I don't know if "scare" is the right word however. I think the argument is something along the lines of "annoy" or "frustrate". Mr Dalton put the counter-argument pretty well when it said, it only takes a second to delete an email. I don't know why you want to go over this again.
There are people on both sides of the issue. We should just allow this part of the discussion to die. That's my perspective. Don't you agree?
<<The whole point of this discussion is that some people say "dont complain because you can ignore" and others say "you are making this list less useful and you scare people off with your emails". >>
-----Original Message-----
From: effe iets anders <effeietsanders at gmail.com>
To: WJhonson at aol.com
Cc: foundation-l at lists.wikimedia.org
Sent: Fri, Nov 6, 2009 2:20 pm
Subject: Re: [Foundation-l] The state of Foundation-l (again) was: Recent firing?
without wanting to repeat things I just cant state it much more clearly, so let me quote birgitte, who started this specific thread:
"Maybe you would have a point if this was and email list targeted at people who spend every waking hour plugged into the internet. I realize some of come close to that. But that is not the target audience of this email list. Nor the Wikimedia movement. And if those of you who have the temperment and lifestyle for such participation do not control yourselves enough so that this forum might succeed in included more than just those participants similar to yourselves, Wikimedia will be sorrier for it."

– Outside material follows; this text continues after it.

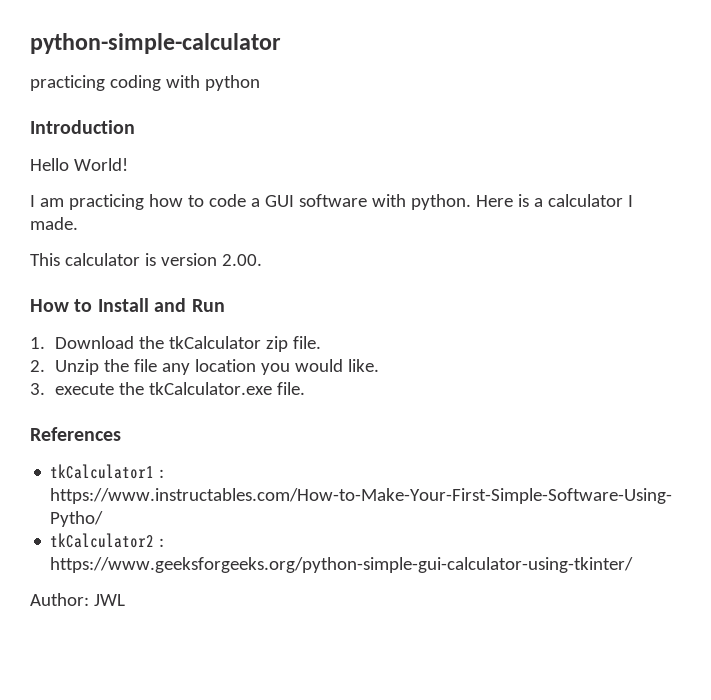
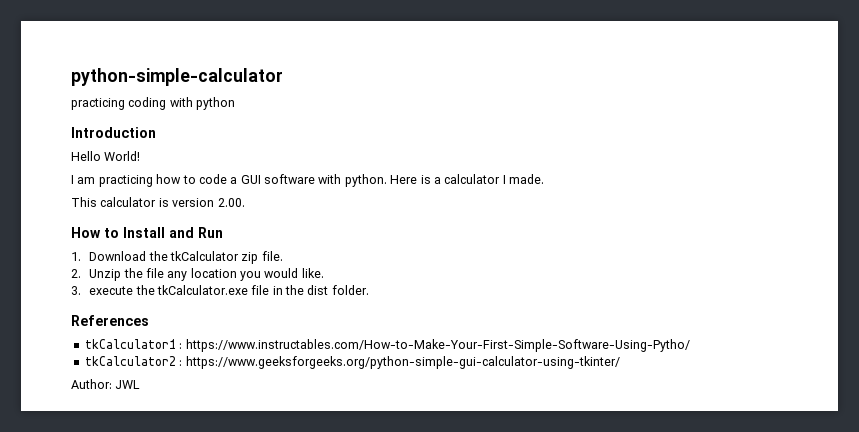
[277,382,306,395] file. -> [251,285,369,295] file in the dist folder.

The whole point of this discussion is that some people say "dont complain because you can ignore" and others say "you are making this list less useful and you scare people off with your emails".
eia
2009/11/6 <WJhonson at aol.com>
In a message dated 11/6/2009 6:28:20 AM Pacific Standard Time, effeietsanders at gmail.com writes:
except that this happens in many threads and is a general problem coming
back allt he time.>>
At the point at which any particular person is no longer interested in reading a thread, they should stop reading it. Then the thread can die a natural death, and no one needs to get upset at a few messages a day appearing in their mailbox. As you can see the thread died all by itself. On soc.genealogy.medieval, some of the vicious cat-calling threads go on and on for a few hundred postings, and get quite nasty. But they all die eventually. And these are between scholars (self-proclaimed at times).